# Visualizing Mapillary Data on GCP

This short notebook demostrates how we can access and visualize data was imported from Mapillary and stored on CGP.


### Authenticating with Google Cloud

Before we can run this notebook on a new device, we will have to authenticate with google cloud. To do so, please run the following command in a terminal window (you shouldn't need to do this if you have already authenticated on this device):

```
gcloud auth application-default login 
```

You will also need to create a service account json key.

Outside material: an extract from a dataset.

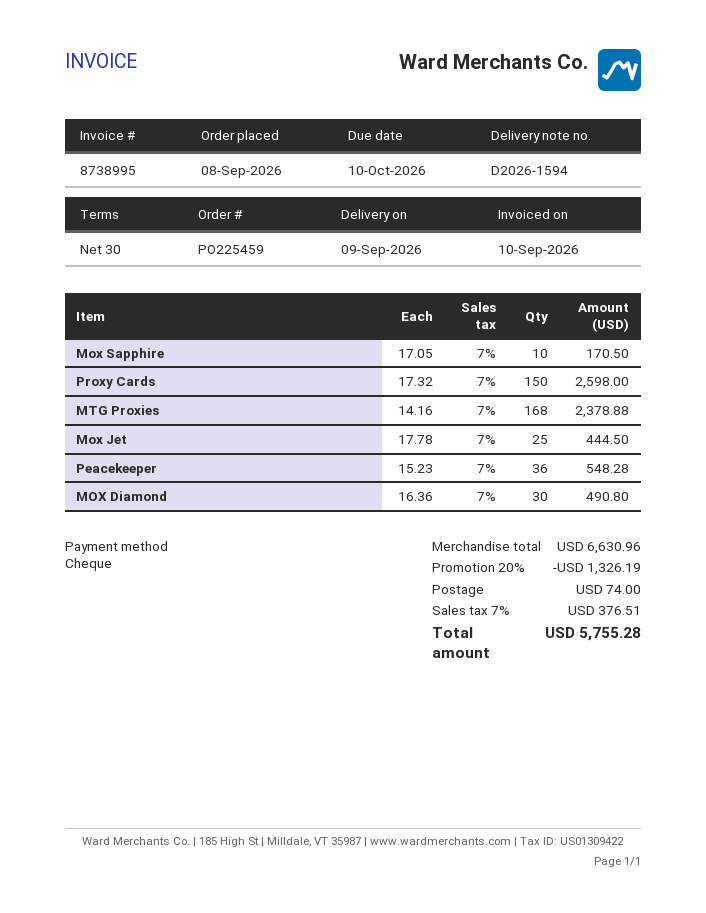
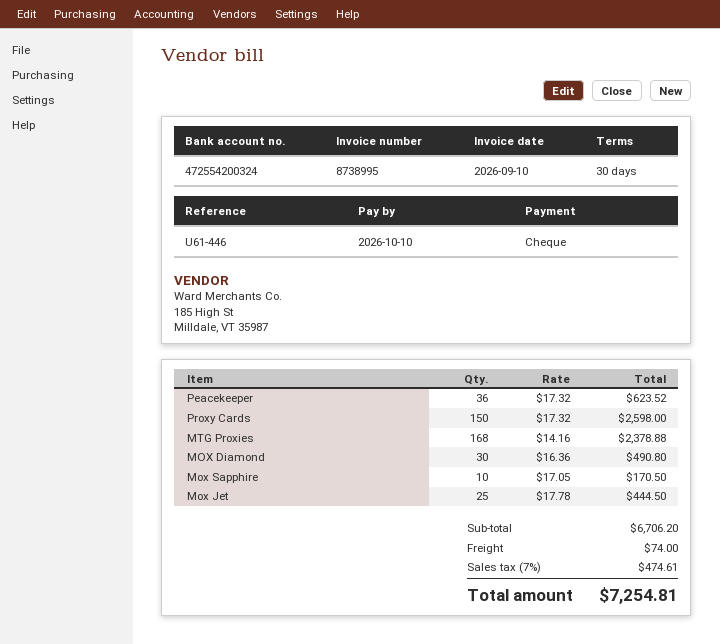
Peacekeeper: 36 x 15.23 = 548.28 -> 36 x 17.32 = 623.52
subtotal: 6630.96 -> 6706.20
discount: 20% = 1326.19 -> none
tax: 7% = 376.51 -> 7% = 474.61
total: 5755.28 -> 7254.81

This can be done using the following (for example):

```
gcloud iam service-accounts keys create ~/su-sa-default-private-key.json --iam-account=555121831052-compute@developer.gserviceaccount.com
```

Now we can continue with importing the python modules that we will use.

### Setting Python Directory

Because we are reading src module locally, we will need to add the absolute path of this repo to the `sys` path. This can be done using:

In [None]:
# note, to load the local module, it might be necessary to add the repository directory to the sys path:
import os
import sys
sys.path.insert(0, os.path.abspath(".."))

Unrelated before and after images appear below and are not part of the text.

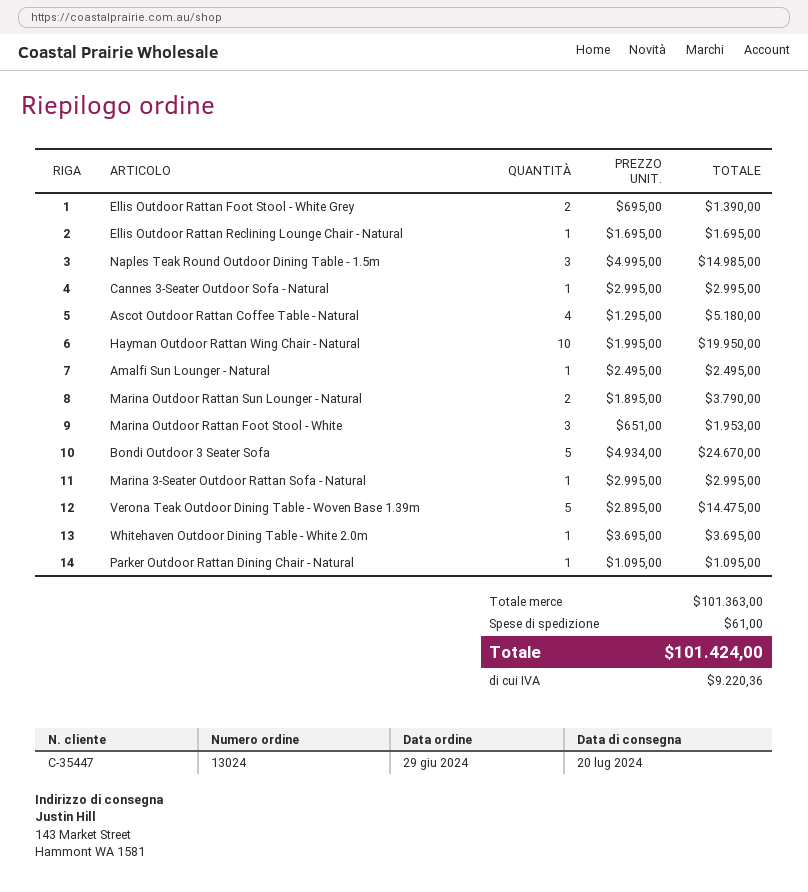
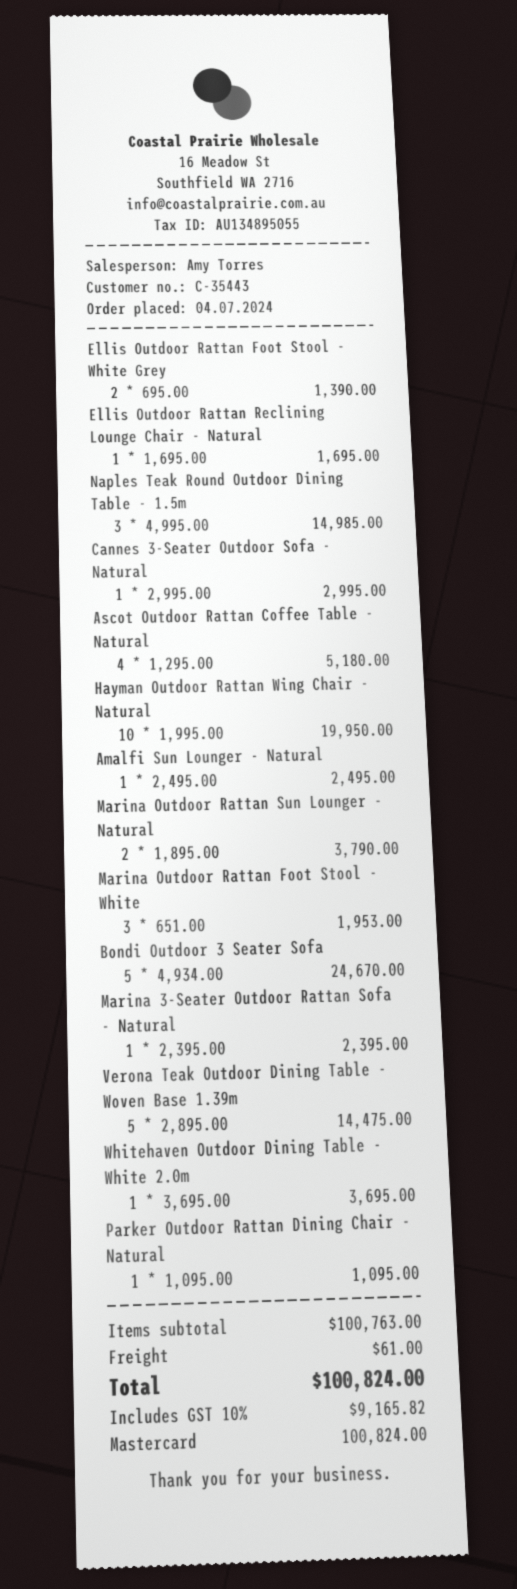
order date: 2024-06-29 -> 2024-07-04
customer number: C-35447 -> C-35443
Marina 3-Seater Outdoor Rattan Sofa - Natural: 1 x 2995.00 = 2995.00 -> 1 x 2395.00 = 2395.00
subtotal: 101363.00 -> 100763.00
tax: 9220.36 -> 9165.82
total: 101424.00 -> 100824.00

Now, we can import the required libraries and python modules, functions, etc.

In [None]:
from src.controller import MapillaryImage
from src.visualizer import Visualize
from src.utils import DataUtils

## Setting Environmental Variables

In order for the importer module to access both Google Storage and the Mapillary API, the following environmental variables must be set. Replace the text in `<>` with actual variables before running the next block.

In [None]:
%env DATABASE_URL=<DATABASE_URL>
%env SERVICE_ACCOUNT_PRIVATE_KEY=<PATH_TO_PRIVATE_KEY>

## Querying Data

In order to visualize the data, we will need to query the database and have the data in a Python data type. The `MapillaryImage` controller class contains functions to return data from the database in various formats. We will use it to construct a Geopandas dataframe of data that all belong to the same sequence.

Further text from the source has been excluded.